Although the main reason for the delay in initiating paediatric studies is due to the major challenges with dose finding for adults, allergen manufacturers repeatedly point out that the requirements for long-term studies (both in adults and particularly in children) are a too high hurdle and the requested studies are not feasible for several reasons, including unwillingness or ethical concerns of patients/parents/investigators to enrol into a 3-year placebo-controlled study with 2 years blinded follow-up, and the high administrative and financial burden of conducting large long-term studies.

In addition, it was mentioned that due to the availability of alternative products on the market, patients/parents are not willing to participate in a trial in which the child has the chance to receive placebo. Moreover, the risk of long-term study failure is too high as there are currently no validated standardized endpoints for children and there is insufficient knowledge regarding patient eligibility criteria. Initiating a long-term trial before these gaps have been resolved is therefore considered to be neither ethical nor meaningful.

Following this comment disappointment was expressed that after so many years of use of AIT in the currently marketed but not authorised way these well-known gaps in knowledge have been not yet been adequately addressed.
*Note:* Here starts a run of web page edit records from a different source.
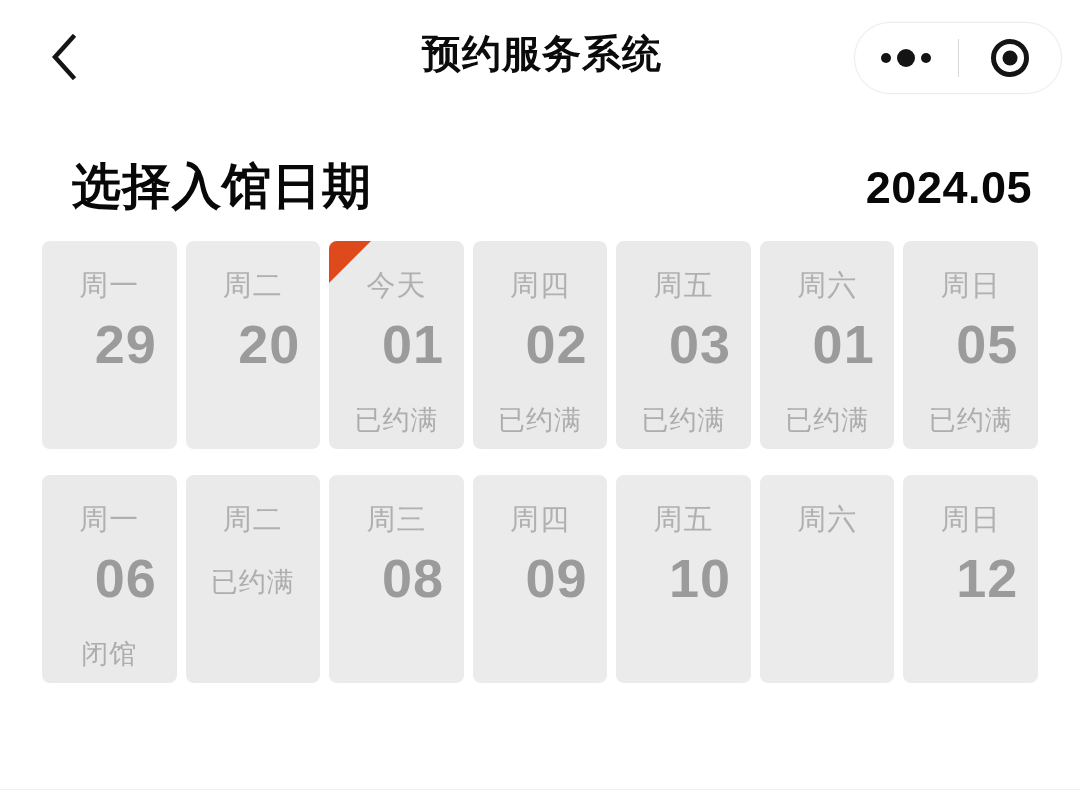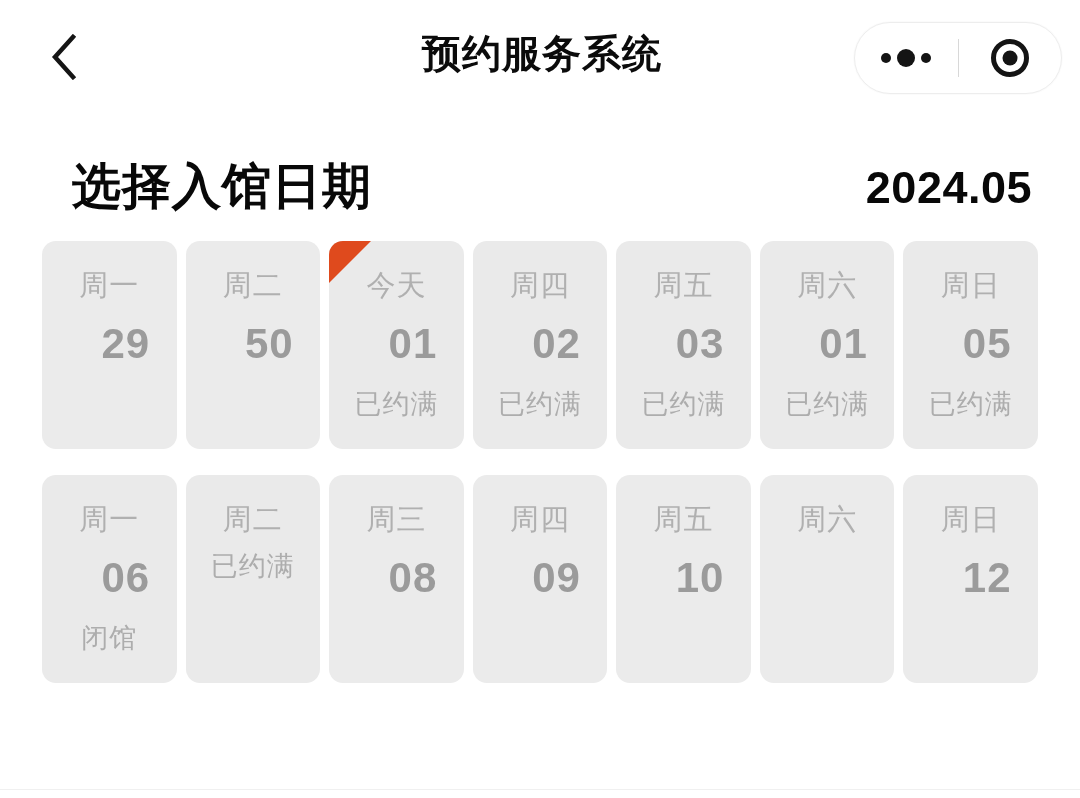"周一" .day-card { border-radius: 14px -> 8px }
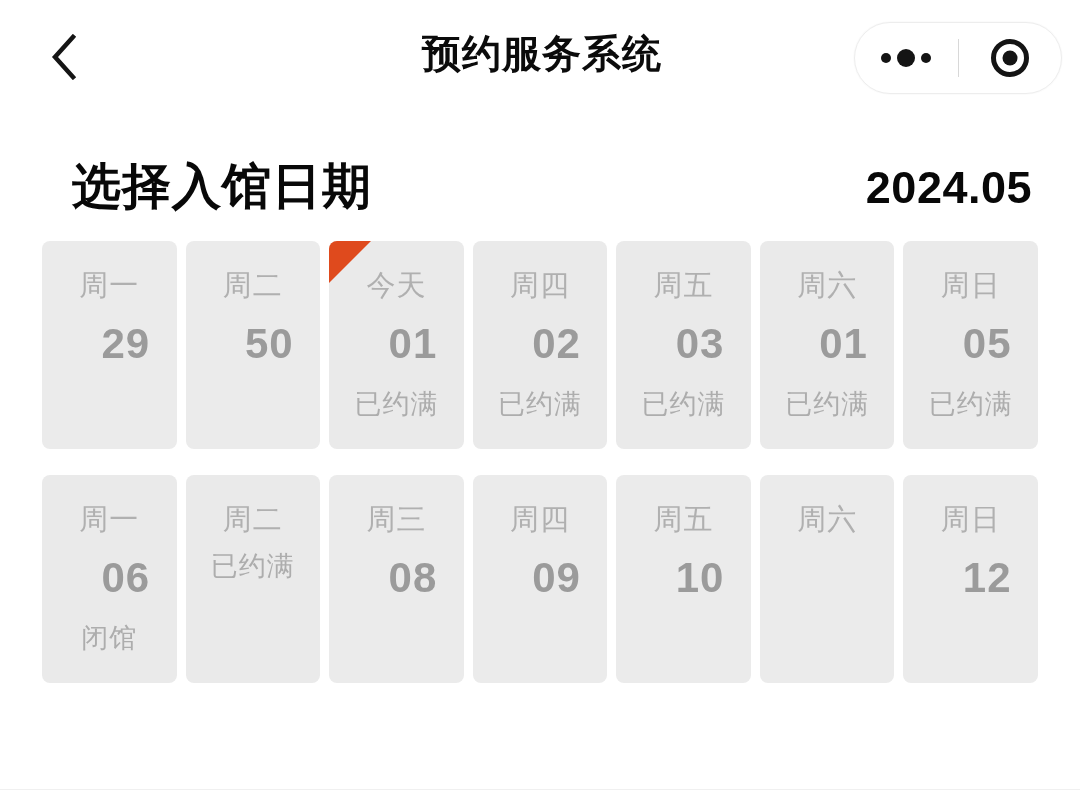"29" .daynum { font-size: 42px -> 54px }
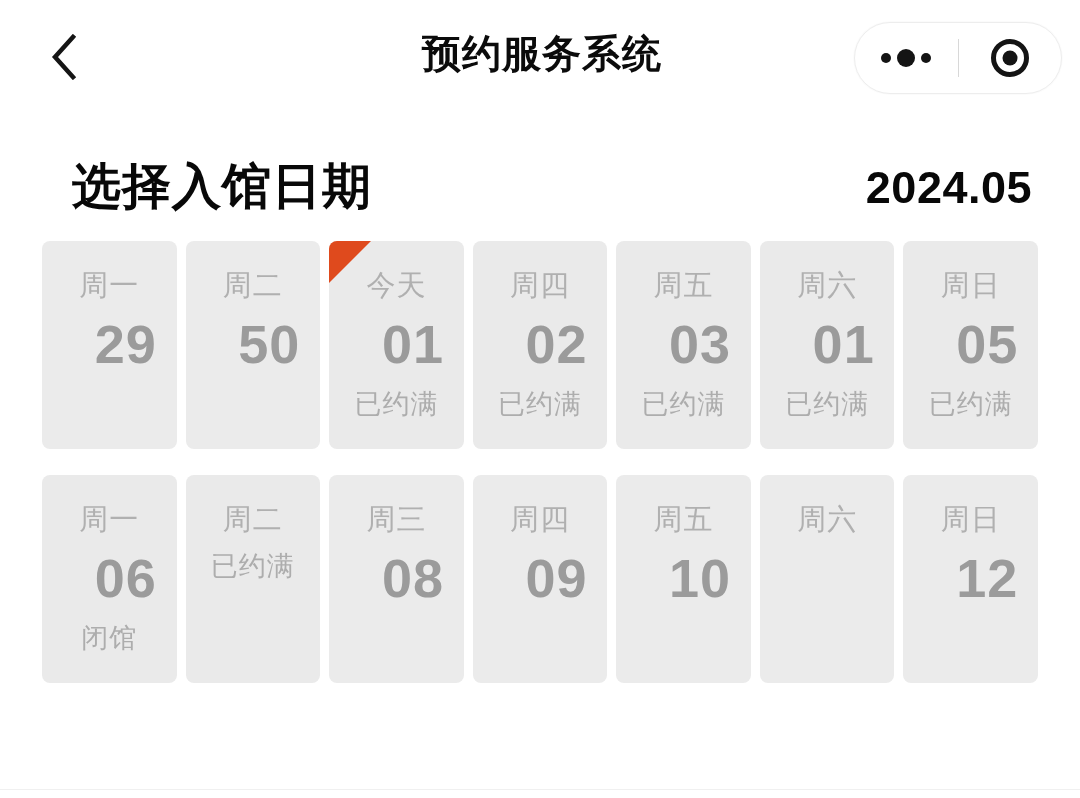"50" div.daynum { text: 50 -> 20 }
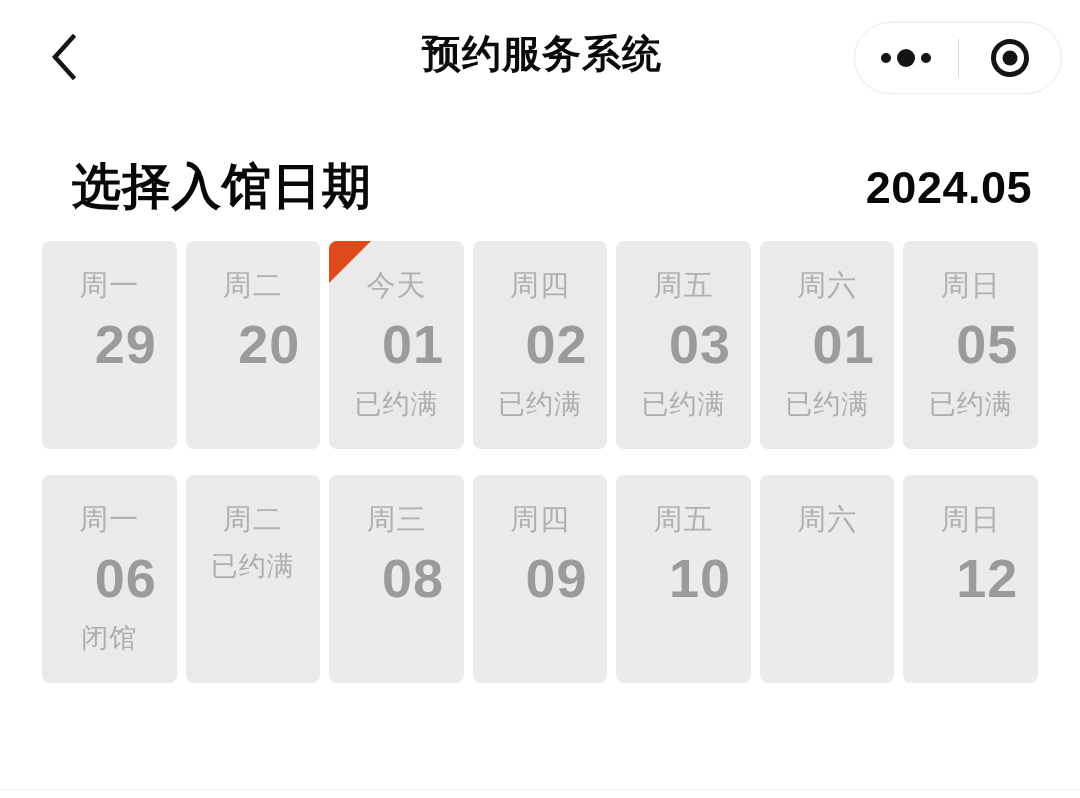"已约满" .status { margin-top: 12px -> 28px }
The discussion focused on three main issues:

1. Paediatric study design

Among clinicians and investigators there was consensus that long-term studies are considered feasible in children with sublingual immunotherapy products (SLIT) but not with subcutaneous immunotherapy (SCIT) products; the requirement for placebo injection for 3 years within SCIT trials is seen as a too high burden;

The following suggestions by clinicians and/or industry representatives were made:

  • To keep children only for 1 year in the placebo arm; only possible once validated innovative endpoints independent of allergen exposure are available.

  • To investigate products from different companies combined (e.g. 2–3 birch pollen products) using one joint placebo arm (industry representatives did not comment this proposal by investigators).

  • Start with 1-year trial in adults and in children to generate evidence that the product is safe and efficacious, and only then do a 5-year, potentially combined (several different active arms with only one joint placebo–arm) trial.

    Difficulty: once the product is on the market, it will no longer be feasible to conduct a long-term study.

  • Combined adult/adolescent and children (< 12 years of age) studies; this has the disadvantage that in the latter age group not the children themselves but the parents do the scoring. This raises the question if results scored by the parents for the younger children are comparable with those generated by adolescent or adult patients themselves.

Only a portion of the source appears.